• **Work to be completed**:
Emit a verbatim copy of the lines running from the line with "(49, 894) none" through the end of the material below.

** Opening Record excerpts block **

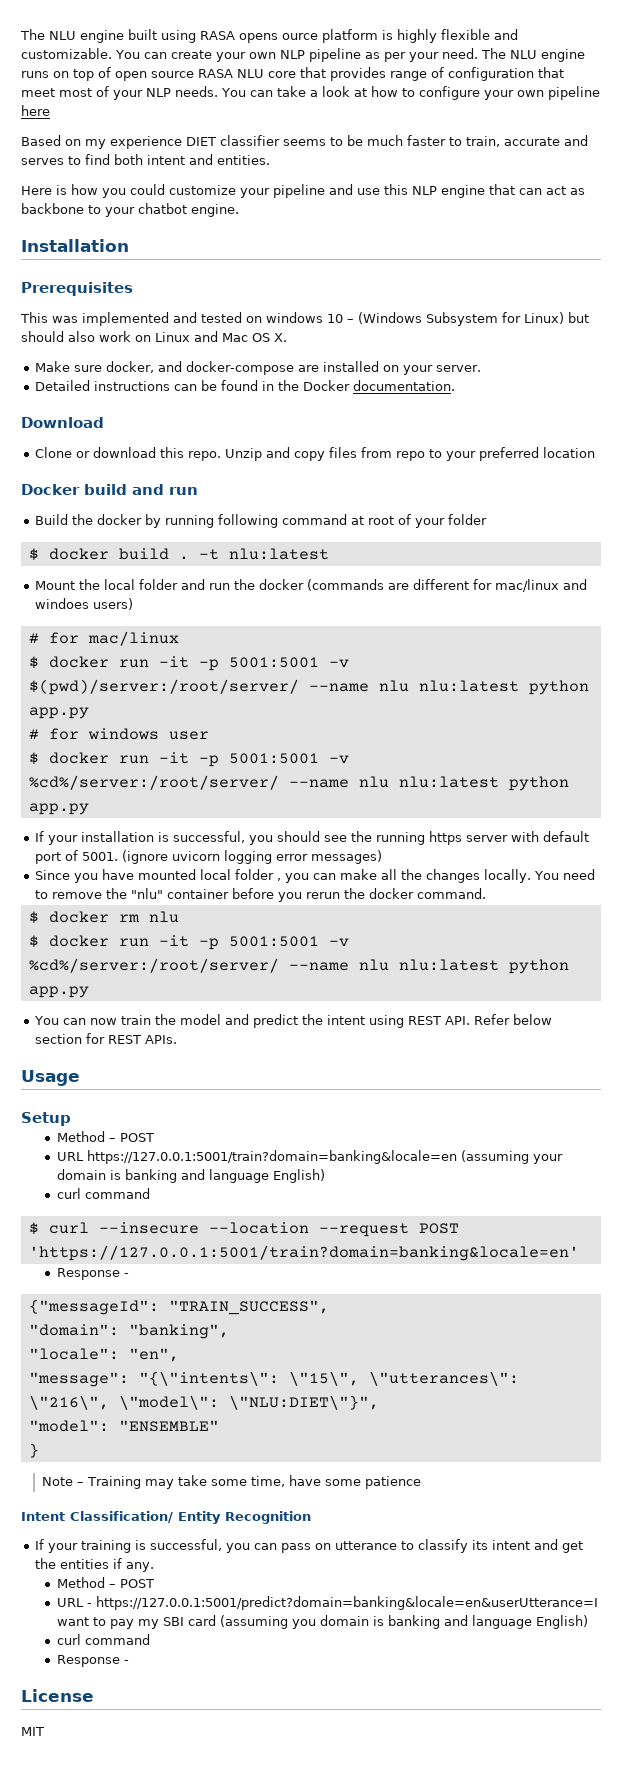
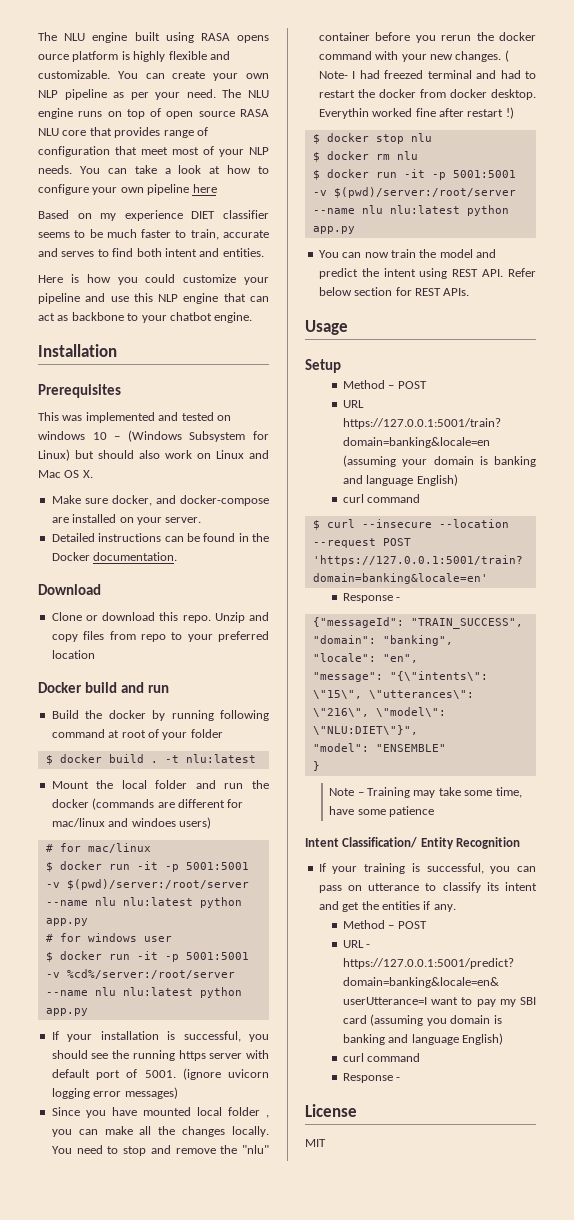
[28,679,299,695] $(pwd)/server:/root/server/ -> [66,879,249,890] $(pwd)/server:/root/server
[28,775,279,790] %cd%/server:/root/server/ -> [66,969,235,979] %cd%/server:/root/server
(49, 894) none -> [123,1145,171,1156] stop and
[417,888,487,899] command. -> [318,50,509,62] [318,70,536,79] [318,89,536,100] [318,107,514,119] [312,133,432,144] command with your new changes. ( Note- I had freezed terminal and had to restart the docker from docker desktop. Everythin worked fine after restart !) // $ docker stop nlu
[28,958,279,973] %cd%/server:/root/server/ -> [333,187,516,198] $(pwd)/server:/root/server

** Closing Record excerpts block **

• **Worked solution**:
(49, 894) none -> [123,1145,171,1156] stop and
[417,888,487,899] command. -> [318,50,509,62] [318,70,536,79] [318,89,536,100] [318,107,514,119] [312,133,432,144] command with your new changes. ( Note- I had freezed terminal and had to restart the docker from docker desktop. Everythin worked fine after restart !) // $ docker stop nlu
[28,958,279,973] %cd%/server:/root/server/ -> [333,187,516,198] $(pwd)/server:/root/server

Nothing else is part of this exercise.